По примеру Хэла, продолжаю знакомить вас с классикой:
"Необитаемый остров, на котором поселились повар и профессор, стал свидетелем ссоры между закадычными друзьями. Причины ее весьма тонки, а значит, интересны пытливому уму.
Профессор был исключительно кроток и деликатен. Правда, он убил немало народу, но по рассеянности, стремясь сфотографировать их своим знаменитым фоторужьем. Однако у него, как у всех ученых, был и предмет ненависти. Он твердо верил, что морского змия нет и не может быть, беспощадно обличая всех, кто думал иначе. Представляете, как неудобно вышло, когда, гуляя у моря, повар увидел этого самого змия, длинного, словно морской парад. Повар был коренастым, круглоголовым и здравомыслящим французом, но и он забеспокоился, представив себе, как воспримет это зрелище его чувствительный друг. Тут профессор вышел из хижины, машинально щелкнул фоторужьем и убил чудовище. Повар огорчился; живой змий мог нырнуть или вообще исчезнуть, мертвому же змию предстояло долго тлеть у берега. Действительно, он лежал на песке, свернувшись кольцами, большими, как римские арки. Профессор походил около него и, к удивлению повара, зевнул.
- Что-то я сплю, - сказал он. – Сны всякие снятся...
- Вот что, - сказал повар, - применим логику. Если вам снится змей, снятся и убеждения. И то и другое – мнимости. Но если убеждение мнимо, змий может оказаться настоящим.
- Ах, надо бы проснуться! – сказал профессор. – Не кольнете ли вы меня одним из ваших ножей? Поскольку они мне снятся, это не больно.
Пока повар колебался, профессор выхватил у него нож и взмахнул им, восклицая:
- Да и вы мне снитесь! Наяву я к вам очень привязан и, если убью вас во сне, проснусь от горя.
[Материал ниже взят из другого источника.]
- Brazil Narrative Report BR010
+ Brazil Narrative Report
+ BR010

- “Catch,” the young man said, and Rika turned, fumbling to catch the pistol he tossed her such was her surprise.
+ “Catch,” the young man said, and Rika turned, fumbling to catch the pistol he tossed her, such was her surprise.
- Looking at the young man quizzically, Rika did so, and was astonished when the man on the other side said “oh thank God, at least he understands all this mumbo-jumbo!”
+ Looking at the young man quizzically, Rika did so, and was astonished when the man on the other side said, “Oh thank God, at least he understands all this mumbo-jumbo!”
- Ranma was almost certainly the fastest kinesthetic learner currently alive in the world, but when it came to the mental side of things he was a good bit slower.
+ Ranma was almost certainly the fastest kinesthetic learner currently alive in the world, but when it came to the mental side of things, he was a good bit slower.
Тогда мы с вами позавтракаем.
Сказав так, он кинулся на повара, но тот, как все французы, прекрасно умел фехтовать. Вскоре профессор выронил нож и явственно очнулся. Минуту-другую он стоял в отчаянии, потом заметил:
- Совсем из головы вылетело! А где доказательства, где факты? Проявим фотографию... сейчас, сейчас...
Перепрыгнув через змия, напоминавшего каменный вал, он нырнул в хижину и вынес оттуда реактивы, чтобы узнать, наконец, есть ли змий на фотографии.
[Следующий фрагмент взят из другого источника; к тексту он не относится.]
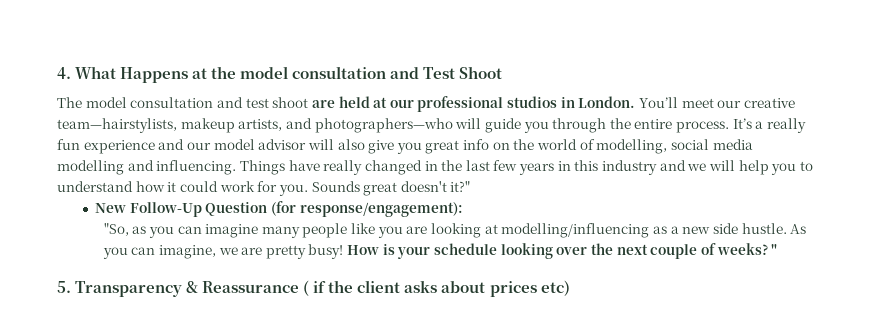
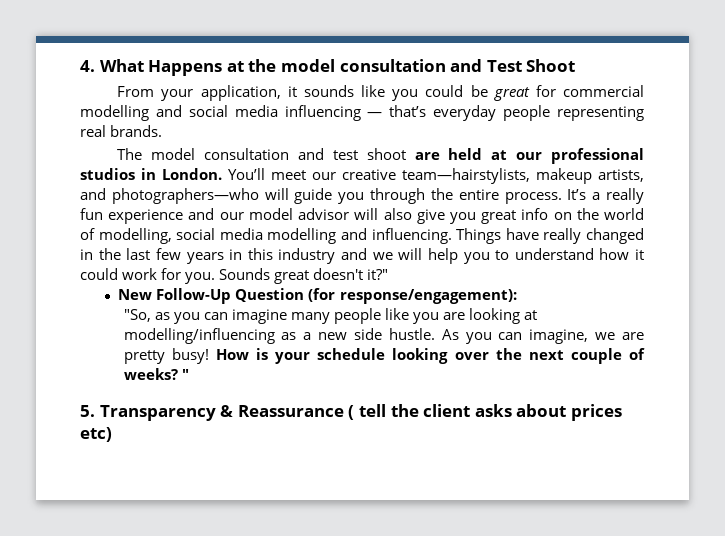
+ From your application, it sounds like you could be great for commercial modelling and social media influencing — that’s everyday people representing real brands.
- 5. Transparency & Reassurance ( if the client asks about prices etc)
+ 5. Transparency & Reassurance ( tell the client asks about prices etc)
Когда оказалось, что морское чудище оставило отпечаток не только на неверной глазной сетчатке, но и на безупречной фотопластинке, профессор начал бредить, поскольку только в бреду люди видят всяких змиев.
Повар ухаживал за ним с дружеской нежностью и профессиональной прытью. Прыть эта очень пригодилась, поскольку профессор не стрелял дичь и приходилось есть злосчастного змия. Стряпал его повар искусно, приправляя травами, скрывая соусами, чтобы больной не догадался, что он ест. Мало того, повар еще и гордился, ибо слышал от иезуитов, что сумасшедших и больных можно и нужно вводить в заблуждение.
Сперва он сказал, что круглые ломтики – это жирафья шея, а когда профессор распознал излишнюю солоноватость, пояснил, что жираф долго плавал в море и, кстати, его длинную шею можно было принять за мифическое чудище.
- Сегодня, - говорил повар через несколько дней, - я приготовил птицу, которую называют цепным жаворонком, поскольку плавают они цепочкой, ухватив клювом чей-то хвост. Когда первая из них взлетит, цепь тянется за ней, что очень похоже на длинную змею.
- Вот-вот! – оживился профессор. – Я думаю, они пытаются съесть друг друга.
- Но они не могут, - отвечал повар, - клюв слишком мал. Недаром их называют и «неудачливый живоглот».
- Да, да, да, – тихо ликовал профессор, – я знал, что есть разумное объяснение!
Когда он окреп и осторожно вышел из хижины, змия уже доели, и ничто не мешало смотреть на зелень острова и синеву моря.
- То, что случилось, чисто субъективно, - говорил профессор. – Я бы так сказал, оно – внутри нас.
- Теперь – да, - согласился с ним повар".